Zero alcol in gravidanza” è il messaggio che gli esperti dell’ISS lanciano con una campagna di sensibilizzazione sui social media. Ciò in occasione della “Giornata mondiale della lotta alla sindrome feto-alcolica e dei disturbi correlati”, che si celebra il 9 settembre.

Il nuovo progetto, coordinato dall’Istituto Superiore Sanità (ISS), prevede anche la distribuzione di materiale informativo nelle scuole secondarie di secondo grado.

L’alcol in gravidanza deve essere completamente evitato per salvaguardare la salute del nascituro. Eppure, una percentuale significativa di future mamme continua a bere anche durante la gestazione. Una percentuale piccola, ma pur sempre significativa di gestanti, lo 0,2%, rientra in un profilo di bevitrice cronica. Invece, quasi il 6% è bevitrice sociale, beve cioè saltuariamente durante incontri e uscite con amici e colleghi.

I dati provengono dal Centro nazionale Dipendenze e Doping dell’Istituto Superiore di Sanità e sono relativi al triennio 2019- 2022.

“Zero alcol in gravidanza”, la campagna di sensibilizzazione

La campagna di sensibilizzazione è messa in campo sui principali social media dell’ISS, con il coordinamento scientifico del proprio Centro nazionale Dipendenze e Doping.

Con informazioni e pillole video (reel) mira a intercettare tutti coloro che pianificano una gravidanza per spiegare i danni dell’alcol al feto.

Lo scopo è quello di spiegare in modo semplice che non esiste una quantità sicura di alcol nel periodo della gestazione. L’unica scelta possibile per tutelare il nascituro è non assumere alcolici. Questo vale per le future mamme, ma anche per i futuri papà, che sono un supporto importante.

L’ISS capofila di un progetto sull’alcol in gravidanza

Monitorare il consumo di alcol in gravidanza, formare gli operatori e sensibilizzare sui rischi. Sono questi gli obiettivi del progetto “Salute materno-infantile: formazione degli operatori socio-sanitari ed empowerment delle giovani donne sui rischi connessi al consumo di alcol in gravidanza”.

Il progetto ha la durata di due anni, prevede una parte di laboratorio dedicata ad acquisire informazioni sul consumo di alcol in gravidanza. E anche sull’eventuale uso concomitante di altre sostanze psicotrope tra le giovani donne di età 18-24 anni. Ciò attraverso l’analisi della presenza di EtG (Etilglucuronide, un metabolita specifico dell’alcol etilico) nei capelli delle gestanti. E nel meconio di neonati di madri in questa fascia di età.

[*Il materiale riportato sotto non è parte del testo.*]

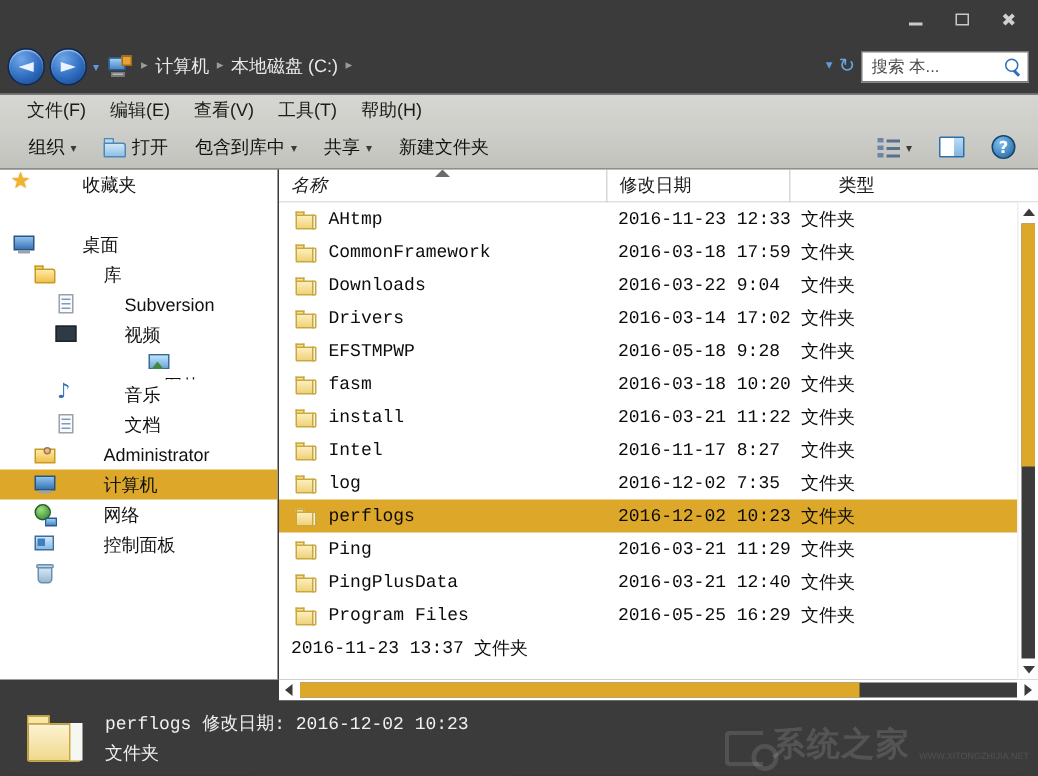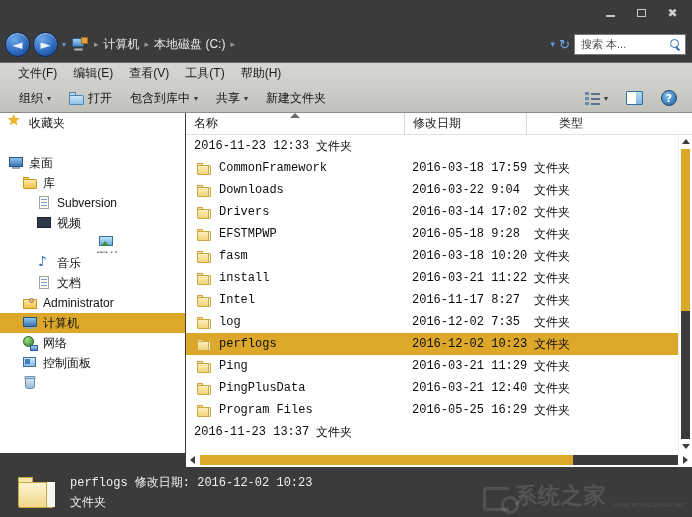--- a/index.html
+++ b/index.html
@@ -201,21 +201,21 @@
     width: 186px; height: 340px; background: #ffffff;
     border-right: 1px solid #3b3b3b;
     overflow: hidden; position: relative;
   }
   .navrow {
     height: 20px; display: flex; align-items: center;
     font-size: 12px; color: #111; white-space: nowrap;
     padding-right: 4px;
   }
   .navrow.sel { background: #dda82a; }
-  .navrow .lbl { overflow: hidden; text-overflow: ellipsis; }
+  .navrow .lbl { overflow: hidden; text-overflow: ellipsis; margin-left: 26px; }
   .ico { width: 16px; height: 16px; flex: 0 0 auto; margin-right: 5px; position: relative; }
 
   .ico-star::before {
     content: '★'; position: absolute; left: -1px; top: -2px;
     color: #f1b42c; font-size: 15px; line-height: 1;
     font-family: "DejaVu Sans", sans-serif;
     text-shadow: 0 0 1px #c58c10;
   }
   .ico-desktop .m {
     position: absolute; left: 1px; top: 2px; width: 14px; height: 10px;
@@ -309,21 +309,21 @@
     display: flex; align-items: center;
     border-bottom: 1px solid #e0e0e0;
     position: relative;
   }
   .col {
     font-size: 12px; color: #1a1a1a; padding-left: 8px;
     height: 22px; display: flex; align-items: center;
     border-left: 1px solid #d7d7d7; position: relative;
   }
   .col:first-child { border-left: none; }
-  .col-name { width: 218px; }
+  .col-name { width: 218px; font-style: italic; }
   .col-date { width: 122px; }
   .col-type { width: 100px; padding-left: 32px; }
   .sortarrow {
     position: absolute; left: 104px; top: 0;
     width: 0; height: 0;
     border-left: 5px solid transparent; border-right: 5px solid transparent;
     border-bottom: 5px solid #6b6b6b;
   }
   .rows { position: absolute; left: 0; top: 22px; right: 14px; bottom: 0; overflow: hidden; }
   .row {
@@ -662,20 +662,28 @@
         <div class="col col-date">
           <span>修改日期</span>
         </div>
         <div class="col col-type">
           <span>类型</span>
         </div>
       </div>
 
       <div class="rows" id="filerows">
           <div class="row">
+            <span class="cell-name">
+              <span class="fico">
+                <span class="t"></span>
+                <span class="b"></span>
+                <span class="r"></span>
+              </span>
+              <span>AHtmp</span>
+            </span>
             <span class="cell-date">2016-11-23 12:33</span>
             <span class="cell-type">文件夹</span>
           </div>
           <div class="row">
             <span class="cell-name">
               <span class="fico">
                 <span class="t"></span>
                 <span class="b"></span>
                 <span class="r"></span>
               </span>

Formare efficacemente gli operatori socio-sanitari

Il secondo obiettivo del progetto è formare efficacemente gli operatori socio-sanitari in modo da aumentare la possibilità di intercettare precocemente i rischi del consumo di alcol.

Nel progetto sono previsti corsi da destinare agli operatori sui rischi alcol correlati con lo scopo di fornire skills per la strutturazione di ambulatori.

L’attività di sensibilizzazione è destinata ai giovani studenti delle ultime classi delle scuole secondarie di secondo grado (17-19 anni), attraverso i social media e nelle scuole.

La sindrome feto-alcolica e i suoi 400 disturbi correlati

Le persone con disturbi della sindrome feto-alcolica (FASD) mostrano deficit di pensiero astratto, di organizzazione, di pianificazione, di apprendimento, nel ricordare sequenze di eventi. O nel collegare relazioni di causa-effetto, deficit di linguaggio espressivo e ricettivo, nelle abilità sociali e di consapevolezza e regolazione dei comportamenti e delle emozioni.

L’elenco attuale comprende più di 400 condizioni associate che comportano disabilità più o meno gravi e che accompagnano chi è colpito per tutta la vita. Per questo gli esperti rimarcano che è necessario astenersi al bere alcol in gravidanza. Tutti i disordini feto-alcolici, infatti, sono prevenibili al 100 per cento evitando di bere.